To determine the benefit of collecting two routine specimens to test for congenital hypothyroidism, we examined the results of our newborn screening program during the last 9.5 years. The Northwest Regional Screening Program (NWRSP) performs a primary thyroxine test with thyroid-stimulating hormone determinations on the lowest 10% of dried blood filter paper specimens. An initial specimen is obtained in the newborn period, and a routine specimen is collected at approximately 4 to 6 weeks of age in all infants born in Oregon and 25% of infants born in Idaho, Montana, Alaska, and Nevada.

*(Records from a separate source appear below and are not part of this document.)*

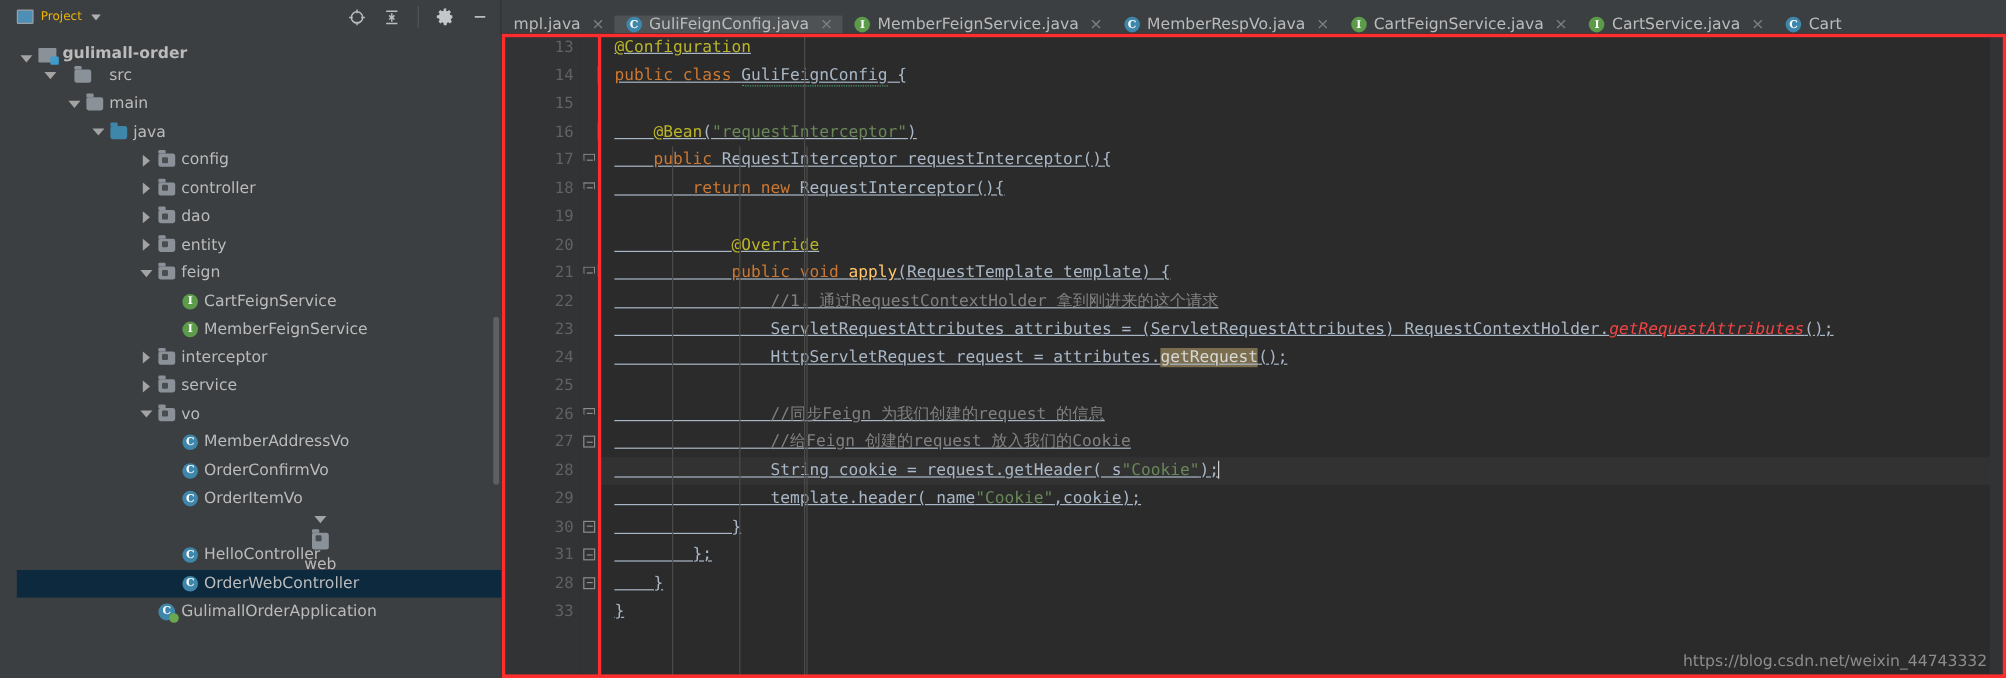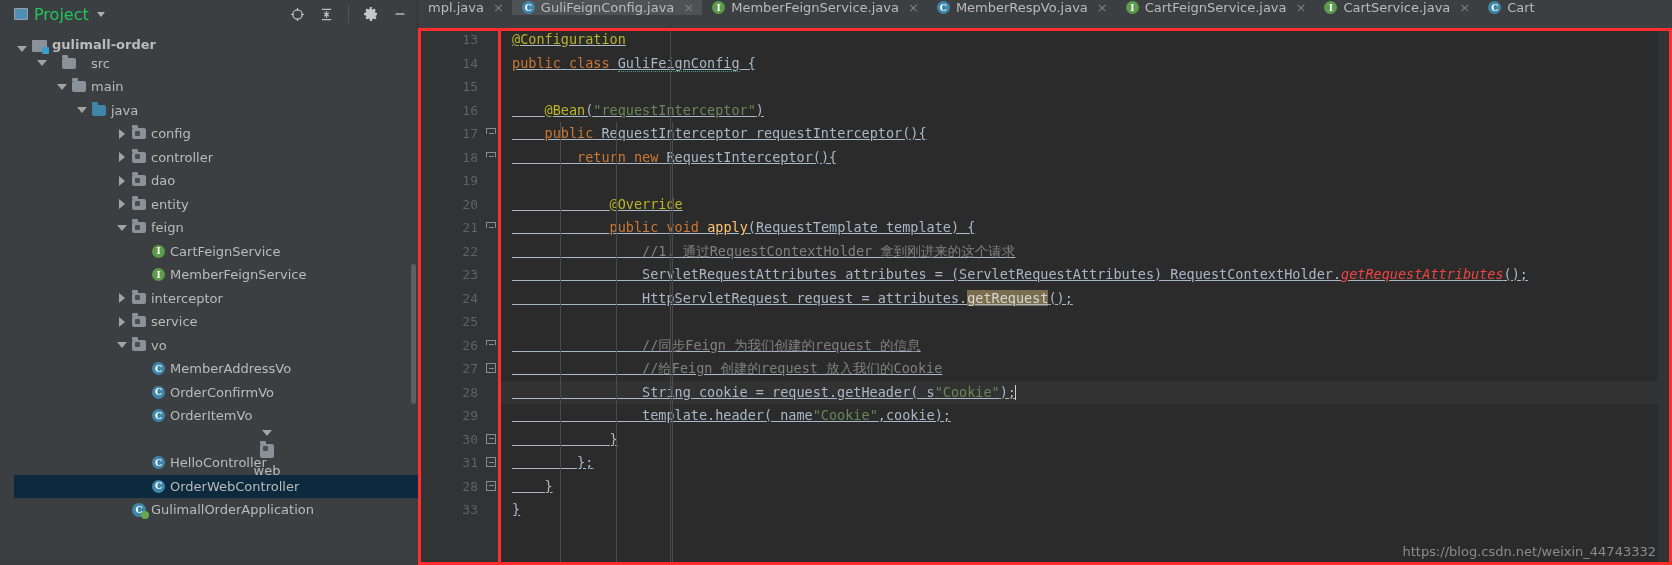--- a/index.html
+++ b/index.html
@@ -23,7 +23,7 @@
 
   .proj-header{width:418px;display:flex;align-items:center;gap:6px;padding-left:14px;
     box-sizing:border-box;border-right:1px solid #2f3133;background:#3c3f41;}
-  .proj-title{color:#22c55e;font-size:16px;}
+  .proj-title{color:#eab308;font-size:10px;}
   .caret-down{width:0;height:0;border-left:4px solid transparent;border-right:4px solid transparent;
     border-top:5px solid #b0b0b0;margin-left:2px;}
   .proj-icon{width:14px;height:12px;border:1.6px solid #9aa0a6;border-radius:1px;

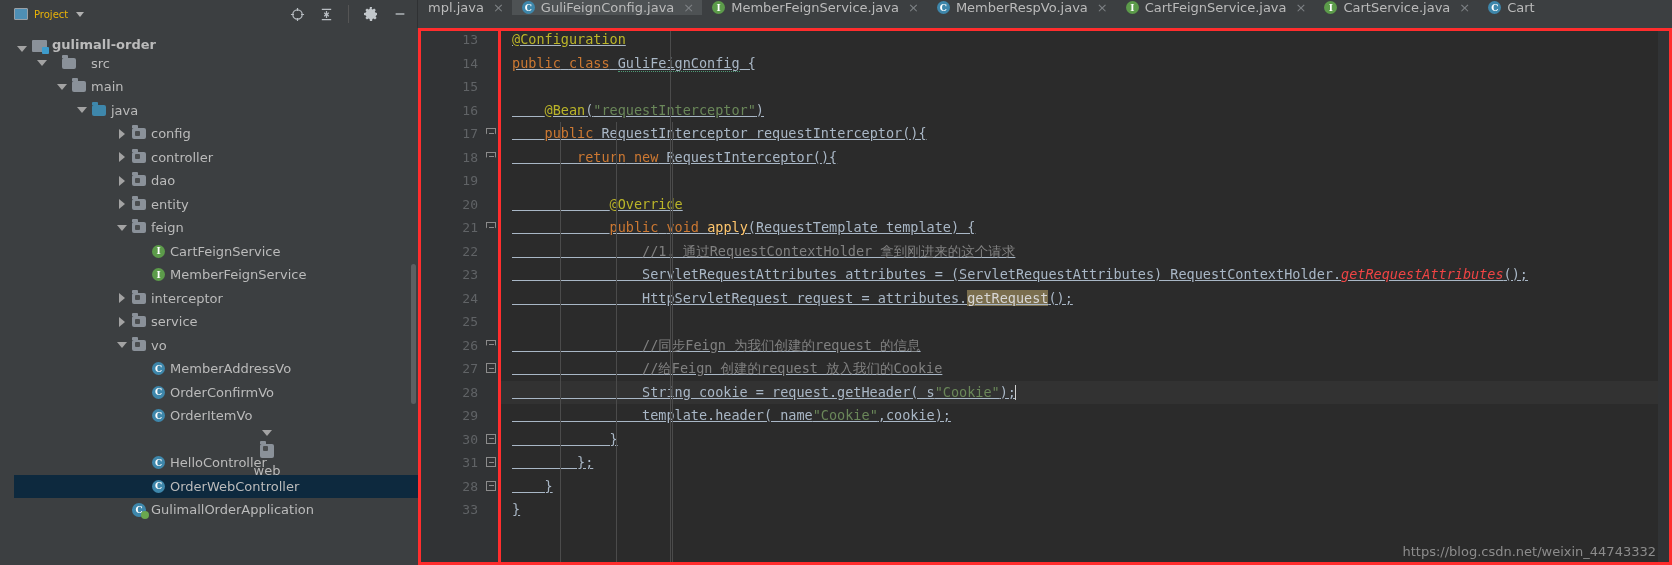--- a/index.html
+++ b/index.html
@@ -33,7 +33,7 @@
   .tb-div{width:1px;height:18px;background:#555;}
 
   
-  .tabs{flex:1;display:flex;align-items:flex-start;overflow:hidden;background:#3c3f41;}
+  .tabs{flex:1;display:flex;align-items:flex-end;overflow:hidden;background:#3c3f41;}
   .tab{display:flex;align-items:center;gap:6px;padding:0 8px 0 10px;white-space:nowrap;
     font-size:13px;color:#bbbbbb;position:relative;}
   .tab.active{background:#4e5254;}

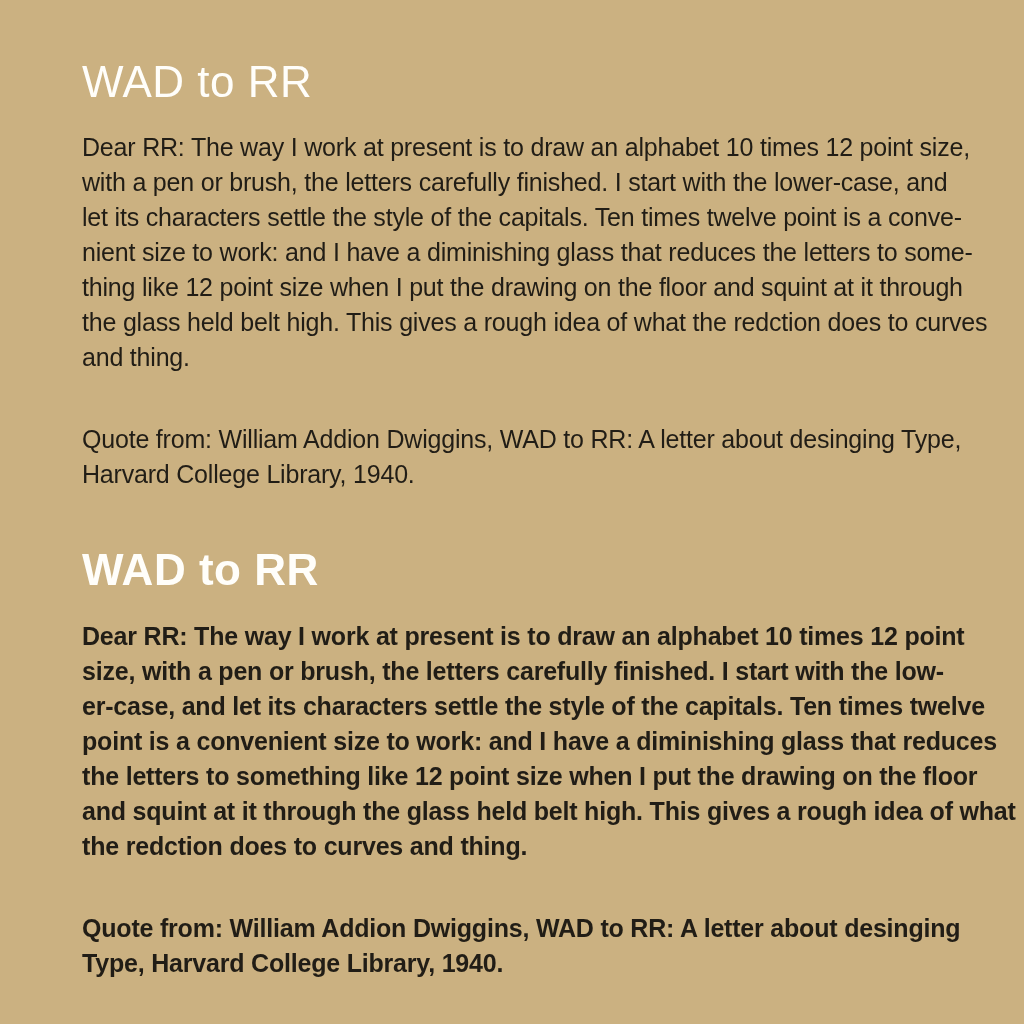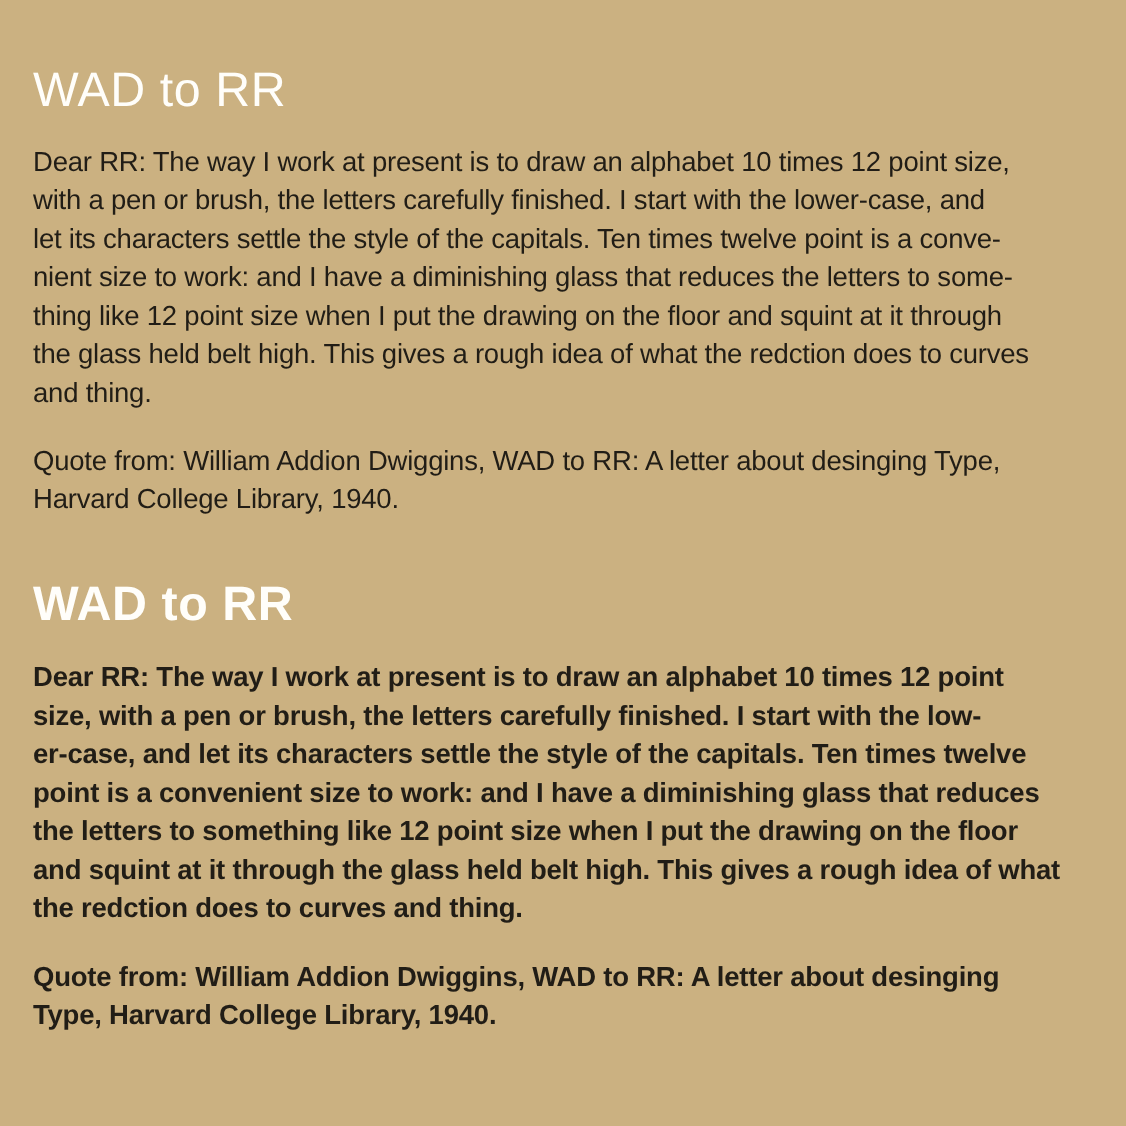--- a/index.html
+++ b/index.html
@@ -17,7 +17,7 @@
     box-sizing: border-box;
     width: 1024px;
     height: 1024px;
-    padding: 40px 30px 0 30px;
+    padding: 40px 30px 0 82px;
   }
   .specimen-heading {
     color: #fffefa;

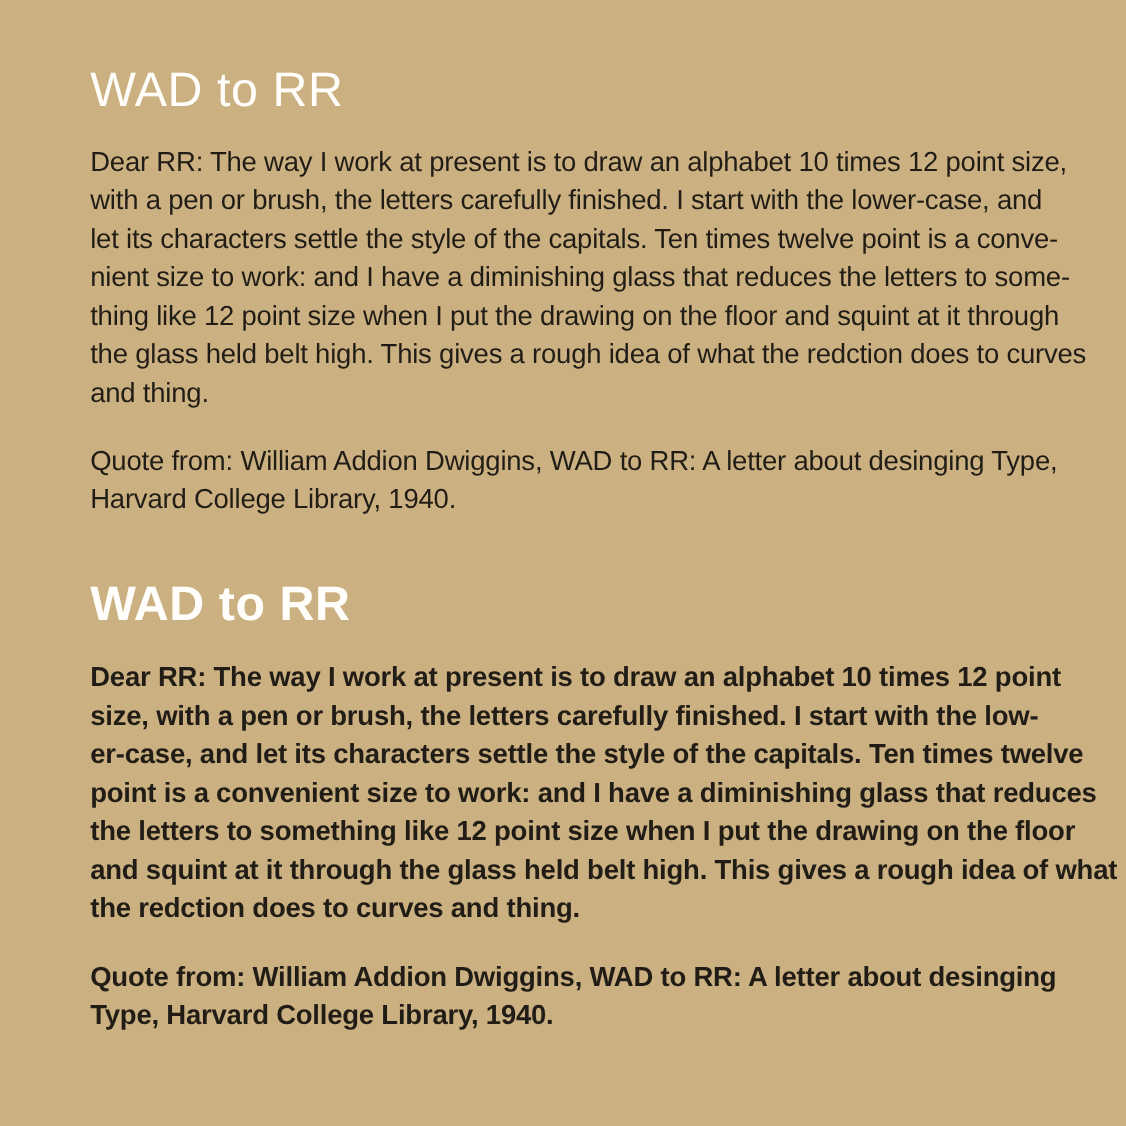--- a/index.html
+++ b/index.html
@@ -50,7 +50,7 @@
     font-weight: bold;
   }
   .specimen-quote {
-    margin-top: 27px;
+    margin-top: 47px;
   }
 </style>
 </head>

Between May 1975 and October 1984, 182 infants with primary hypothyroidism were detected from 811,917 infants screened, a prevalence rate of 1:4,461. The routine second specimen led to the diagnosis of 19 infants of 484,604 infants screened, a detection rate of 1:25,505. When infants detected by the second screen were compared with those detected by the first screen, they had higher thyroxine and lower thyroid-stimulating specimens. When thyroid scanning was used, all but one infant detected by the second screen had some residual thyroid tissue, whereas 35% of infants detected by the first screen had thyroid aplasia. Skeletal maturation was more likely to be normal in infants detected by the second screen. These infants appear to have milder hypothyroidism due to a later age of onset or slower evolution of thyroid failure. At a cost of $31,881 per infant detected by the second screen, the NWRSP found it cost-effective to obtain a routine second specimen.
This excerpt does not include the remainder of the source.